Colomba studied Dante’s reaction,
but he had none; he didn’t seem to understand what was going on around him. Better that way, she decided. Otherwise, all alone with him, she wouldn’t be able to control him. “Did you guys dig the hole?” she asked.
“Two months of hard labor,” Santiago said proudly. He explained that just a few yards away was a drainage tunnel that channeled the rainwater from the park into the sewer main that ran under the apartment building.

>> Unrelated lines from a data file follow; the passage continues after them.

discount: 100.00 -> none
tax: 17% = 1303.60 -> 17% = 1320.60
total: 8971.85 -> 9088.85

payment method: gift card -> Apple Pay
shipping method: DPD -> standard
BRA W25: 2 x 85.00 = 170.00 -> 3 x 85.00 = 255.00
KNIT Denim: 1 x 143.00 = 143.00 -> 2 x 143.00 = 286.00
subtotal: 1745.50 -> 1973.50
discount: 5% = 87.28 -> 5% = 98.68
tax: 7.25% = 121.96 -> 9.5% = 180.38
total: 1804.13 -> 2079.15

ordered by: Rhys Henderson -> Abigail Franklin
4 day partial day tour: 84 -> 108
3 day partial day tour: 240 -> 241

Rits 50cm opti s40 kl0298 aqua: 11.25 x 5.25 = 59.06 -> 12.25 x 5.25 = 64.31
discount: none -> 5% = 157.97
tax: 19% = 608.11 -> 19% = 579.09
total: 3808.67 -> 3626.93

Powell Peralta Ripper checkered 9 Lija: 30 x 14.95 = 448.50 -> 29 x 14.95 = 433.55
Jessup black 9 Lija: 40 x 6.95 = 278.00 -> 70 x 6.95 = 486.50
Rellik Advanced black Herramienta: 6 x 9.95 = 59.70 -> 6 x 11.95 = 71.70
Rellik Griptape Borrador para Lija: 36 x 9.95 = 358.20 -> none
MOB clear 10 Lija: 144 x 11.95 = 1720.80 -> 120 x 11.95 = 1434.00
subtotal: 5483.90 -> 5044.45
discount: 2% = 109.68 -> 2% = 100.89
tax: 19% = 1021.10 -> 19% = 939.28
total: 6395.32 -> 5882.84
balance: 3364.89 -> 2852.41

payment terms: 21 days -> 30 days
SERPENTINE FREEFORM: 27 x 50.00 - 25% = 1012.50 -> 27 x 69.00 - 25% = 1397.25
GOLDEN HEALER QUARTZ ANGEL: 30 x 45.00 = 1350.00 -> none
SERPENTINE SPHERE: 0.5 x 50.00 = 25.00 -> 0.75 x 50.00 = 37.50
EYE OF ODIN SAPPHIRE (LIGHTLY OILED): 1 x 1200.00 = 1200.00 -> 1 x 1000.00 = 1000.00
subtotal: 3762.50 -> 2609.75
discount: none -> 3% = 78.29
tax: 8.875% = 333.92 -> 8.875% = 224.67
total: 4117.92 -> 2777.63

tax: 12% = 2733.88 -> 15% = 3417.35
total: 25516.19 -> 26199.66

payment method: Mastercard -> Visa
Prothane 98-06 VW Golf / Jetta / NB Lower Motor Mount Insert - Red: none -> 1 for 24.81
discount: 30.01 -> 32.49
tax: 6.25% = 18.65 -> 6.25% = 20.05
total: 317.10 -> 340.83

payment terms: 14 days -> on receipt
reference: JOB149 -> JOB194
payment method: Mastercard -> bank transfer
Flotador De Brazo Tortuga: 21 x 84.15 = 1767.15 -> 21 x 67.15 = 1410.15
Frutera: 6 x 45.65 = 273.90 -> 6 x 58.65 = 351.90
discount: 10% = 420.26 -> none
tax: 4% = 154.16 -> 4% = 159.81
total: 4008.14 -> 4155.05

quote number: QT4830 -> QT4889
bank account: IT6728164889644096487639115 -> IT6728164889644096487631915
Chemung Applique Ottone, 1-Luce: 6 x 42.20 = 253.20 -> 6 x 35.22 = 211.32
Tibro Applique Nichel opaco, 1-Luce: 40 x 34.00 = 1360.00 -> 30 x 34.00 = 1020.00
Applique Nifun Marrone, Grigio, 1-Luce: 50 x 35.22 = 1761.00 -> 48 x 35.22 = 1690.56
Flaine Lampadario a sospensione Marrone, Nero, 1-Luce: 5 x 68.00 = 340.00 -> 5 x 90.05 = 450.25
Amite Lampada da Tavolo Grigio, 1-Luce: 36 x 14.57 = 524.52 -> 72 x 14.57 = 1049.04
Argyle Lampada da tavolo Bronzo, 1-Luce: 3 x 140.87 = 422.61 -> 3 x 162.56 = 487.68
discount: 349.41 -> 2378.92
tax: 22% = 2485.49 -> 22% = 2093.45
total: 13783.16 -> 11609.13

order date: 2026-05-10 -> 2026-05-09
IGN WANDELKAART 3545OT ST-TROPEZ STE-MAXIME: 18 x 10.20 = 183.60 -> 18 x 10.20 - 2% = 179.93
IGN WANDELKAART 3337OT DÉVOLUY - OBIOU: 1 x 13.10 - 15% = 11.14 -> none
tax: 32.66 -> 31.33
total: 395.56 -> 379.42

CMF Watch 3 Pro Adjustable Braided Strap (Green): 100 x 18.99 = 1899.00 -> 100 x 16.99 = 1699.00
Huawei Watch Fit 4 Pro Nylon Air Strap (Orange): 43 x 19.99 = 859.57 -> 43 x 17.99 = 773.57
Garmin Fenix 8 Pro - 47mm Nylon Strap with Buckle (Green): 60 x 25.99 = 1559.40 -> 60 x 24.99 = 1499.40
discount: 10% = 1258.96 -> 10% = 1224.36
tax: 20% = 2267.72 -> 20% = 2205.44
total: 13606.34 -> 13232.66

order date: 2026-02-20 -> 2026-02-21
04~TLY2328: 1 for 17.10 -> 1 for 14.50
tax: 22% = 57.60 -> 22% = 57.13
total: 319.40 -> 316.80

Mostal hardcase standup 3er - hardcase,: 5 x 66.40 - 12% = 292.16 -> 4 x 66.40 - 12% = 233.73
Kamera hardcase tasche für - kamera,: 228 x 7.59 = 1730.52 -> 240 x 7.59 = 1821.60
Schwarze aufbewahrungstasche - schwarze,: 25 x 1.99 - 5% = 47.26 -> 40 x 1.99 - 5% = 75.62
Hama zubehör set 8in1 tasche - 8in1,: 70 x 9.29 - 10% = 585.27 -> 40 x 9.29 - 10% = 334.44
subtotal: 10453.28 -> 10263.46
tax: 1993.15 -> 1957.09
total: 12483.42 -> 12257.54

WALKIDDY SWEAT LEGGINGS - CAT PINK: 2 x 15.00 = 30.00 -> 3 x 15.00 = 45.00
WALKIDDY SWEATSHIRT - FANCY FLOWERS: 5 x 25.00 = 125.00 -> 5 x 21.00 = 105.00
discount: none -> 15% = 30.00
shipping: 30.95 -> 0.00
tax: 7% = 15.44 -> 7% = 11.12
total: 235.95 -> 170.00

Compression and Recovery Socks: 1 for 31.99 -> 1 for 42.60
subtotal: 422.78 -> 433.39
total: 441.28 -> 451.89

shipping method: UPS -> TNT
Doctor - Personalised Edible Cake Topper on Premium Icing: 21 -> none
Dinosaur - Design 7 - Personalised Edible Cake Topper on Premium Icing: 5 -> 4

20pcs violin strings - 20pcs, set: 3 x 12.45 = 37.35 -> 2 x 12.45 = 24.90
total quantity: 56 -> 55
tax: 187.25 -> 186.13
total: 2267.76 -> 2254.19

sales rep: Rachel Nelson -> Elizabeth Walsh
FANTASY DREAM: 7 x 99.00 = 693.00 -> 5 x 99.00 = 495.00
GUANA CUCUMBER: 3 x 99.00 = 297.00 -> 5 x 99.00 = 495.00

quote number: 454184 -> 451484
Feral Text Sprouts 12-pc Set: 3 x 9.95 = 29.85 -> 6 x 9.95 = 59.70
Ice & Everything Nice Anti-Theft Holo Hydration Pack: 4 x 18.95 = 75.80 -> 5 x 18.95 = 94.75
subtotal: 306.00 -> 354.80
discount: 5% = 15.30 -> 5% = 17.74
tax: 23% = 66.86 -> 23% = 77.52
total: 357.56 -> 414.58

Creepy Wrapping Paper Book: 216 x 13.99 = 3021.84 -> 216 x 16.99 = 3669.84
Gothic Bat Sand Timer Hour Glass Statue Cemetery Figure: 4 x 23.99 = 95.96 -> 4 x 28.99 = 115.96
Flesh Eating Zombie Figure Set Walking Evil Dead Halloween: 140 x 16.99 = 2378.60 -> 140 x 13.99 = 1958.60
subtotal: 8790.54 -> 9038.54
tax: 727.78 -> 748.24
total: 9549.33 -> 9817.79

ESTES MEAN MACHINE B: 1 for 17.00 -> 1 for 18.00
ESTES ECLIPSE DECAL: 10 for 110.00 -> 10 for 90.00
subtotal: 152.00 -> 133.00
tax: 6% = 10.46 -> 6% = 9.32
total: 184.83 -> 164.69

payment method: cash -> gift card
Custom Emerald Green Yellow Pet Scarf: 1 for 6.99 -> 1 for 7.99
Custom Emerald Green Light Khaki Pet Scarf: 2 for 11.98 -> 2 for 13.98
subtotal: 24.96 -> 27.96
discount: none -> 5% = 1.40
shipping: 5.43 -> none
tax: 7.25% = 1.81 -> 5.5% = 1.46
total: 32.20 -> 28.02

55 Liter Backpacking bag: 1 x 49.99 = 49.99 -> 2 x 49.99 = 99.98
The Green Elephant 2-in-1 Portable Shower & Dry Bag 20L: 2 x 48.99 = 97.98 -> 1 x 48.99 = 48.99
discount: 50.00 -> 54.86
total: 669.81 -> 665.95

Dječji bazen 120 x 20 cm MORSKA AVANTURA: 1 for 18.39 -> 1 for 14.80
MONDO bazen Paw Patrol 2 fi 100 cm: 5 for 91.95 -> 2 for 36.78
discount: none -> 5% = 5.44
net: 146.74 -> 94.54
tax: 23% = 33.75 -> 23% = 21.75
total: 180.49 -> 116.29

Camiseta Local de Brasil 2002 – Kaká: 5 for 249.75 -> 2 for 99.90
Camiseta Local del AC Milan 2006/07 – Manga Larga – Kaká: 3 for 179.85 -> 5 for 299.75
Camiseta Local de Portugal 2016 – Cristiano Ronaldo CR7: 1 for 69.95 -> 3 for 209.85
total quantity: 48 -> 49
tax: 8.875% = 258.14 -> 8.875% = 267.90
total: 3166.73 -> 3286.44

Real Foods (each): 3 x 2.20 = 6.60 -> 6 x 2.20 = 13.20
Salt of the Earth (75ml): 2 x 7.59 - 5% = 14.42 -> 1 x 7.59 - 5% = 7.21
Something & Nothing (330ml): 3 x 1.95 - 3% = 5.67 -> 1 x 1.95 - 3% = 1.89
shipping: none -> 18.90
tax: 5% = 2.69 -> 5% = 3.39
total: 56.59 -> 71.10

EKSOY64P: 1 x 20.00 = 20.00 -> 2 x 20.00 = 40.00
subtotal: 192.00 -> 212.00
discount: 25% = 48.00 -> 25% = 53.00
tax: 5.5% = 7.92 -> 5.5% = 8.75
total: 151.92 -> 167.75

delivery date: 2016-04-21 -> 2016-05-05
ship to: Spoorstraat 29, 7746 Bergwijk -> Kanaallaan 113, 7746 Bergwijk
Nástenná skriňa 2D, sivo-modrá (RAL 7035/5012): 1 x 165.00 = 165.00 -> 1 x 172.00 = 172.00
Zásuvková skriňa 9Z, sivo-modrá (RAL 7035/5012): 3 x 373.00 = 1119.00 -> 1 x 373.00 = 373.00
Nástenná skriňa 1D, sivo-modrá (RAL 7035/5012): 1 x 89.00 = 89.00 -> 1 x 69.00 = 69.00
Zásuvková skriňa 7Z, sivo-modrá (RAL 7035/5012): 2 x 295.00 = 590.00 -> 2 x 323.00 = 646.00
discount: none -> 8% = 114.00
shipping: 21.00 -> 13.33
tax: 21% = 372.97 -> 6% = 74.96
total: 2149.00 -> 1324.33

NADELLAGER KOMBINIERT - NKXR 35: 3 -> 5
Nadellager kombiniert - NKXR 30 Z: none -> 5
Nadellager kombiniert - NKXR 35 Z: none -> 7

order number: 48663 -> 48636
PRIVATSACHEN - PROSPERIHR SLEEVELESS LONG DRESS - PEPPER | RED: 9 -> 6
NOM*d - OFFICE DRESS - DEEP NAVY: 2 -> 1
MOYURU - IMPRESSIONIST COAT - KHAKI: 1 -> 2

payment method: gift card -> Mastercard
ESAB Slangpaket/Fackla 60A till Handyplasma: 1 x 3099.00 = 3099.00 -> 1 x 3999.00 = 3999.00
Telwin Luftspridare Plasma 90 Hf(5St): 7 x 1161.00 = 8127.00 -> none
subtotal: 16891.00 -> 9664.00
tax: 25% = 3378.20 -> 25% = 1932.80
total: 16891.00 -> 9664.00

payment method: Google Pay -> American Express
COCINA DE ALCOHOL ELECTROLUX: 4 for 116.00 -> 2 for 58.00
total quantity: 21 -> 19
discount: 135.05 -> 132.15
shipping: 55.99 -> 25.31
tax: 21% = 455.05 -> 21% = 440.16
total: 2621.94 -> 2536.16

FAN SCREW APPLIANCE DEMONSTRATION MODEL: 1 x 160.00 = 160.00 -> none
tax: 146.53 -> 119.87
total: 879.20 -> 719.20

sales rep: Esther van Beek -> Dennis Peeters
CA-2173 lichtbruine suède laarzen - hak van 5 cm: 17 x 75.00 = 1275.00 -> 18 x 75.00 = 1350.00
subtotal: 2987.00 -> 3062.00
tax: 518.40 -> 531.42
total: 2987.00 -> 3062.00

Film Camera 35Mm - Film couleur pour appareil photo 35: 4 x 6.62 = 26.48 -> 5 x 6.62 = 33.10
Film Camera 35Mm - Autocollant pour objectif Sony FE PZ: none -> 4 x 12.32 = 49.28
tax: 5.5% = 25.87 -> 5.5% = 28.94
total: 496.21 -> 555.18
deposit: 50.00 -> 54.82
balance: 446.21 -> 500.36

The Cuchillos had dug a homemade connection tunnel that they used as an emergency exit when the building was searched. When it rained, it sometimes became impassible, as the drainage tunnel filled completely with water. Lately, though, the weather had been dry.
“This is how you got away two years ago when I was chasing you, isn’t it?” asked Colomba.
He laughed. “I was innocent, just like you are.”
Tattoo-Hands came running back in. “Cops on their way. I heard footsteps and walkie-talkies.”
“It’s time to go.” Santiago handed her the flashlight and slapped Dante on the back; once again, Dante didn’t react and remained calm even when Colomba pushed him ahead of her and then climbed in behind him. The tunnel was narrow and tight and reeked of sewage.
Colomba turned around and looked at Santiago. “Thanks,” she said reluctantly.
“Oh, what nice manners the lady cop has.” He laughed as he sealed the hole back up.
The three Cuchillos hurried out and padlocked the door behind them, then split up and fanned out into the basements to hide their backpacks. Midway to the exit, Santiago came face-to-face with Santini and a group of officers and realized he was screwed. They slammed him against the wall and handcuffed him, skipping the usual legal niceties, same as they’d done for everyone else they’d run into underground.
“Where is she?” asked Santini, slapping a photograph of Colomba in front of his nose.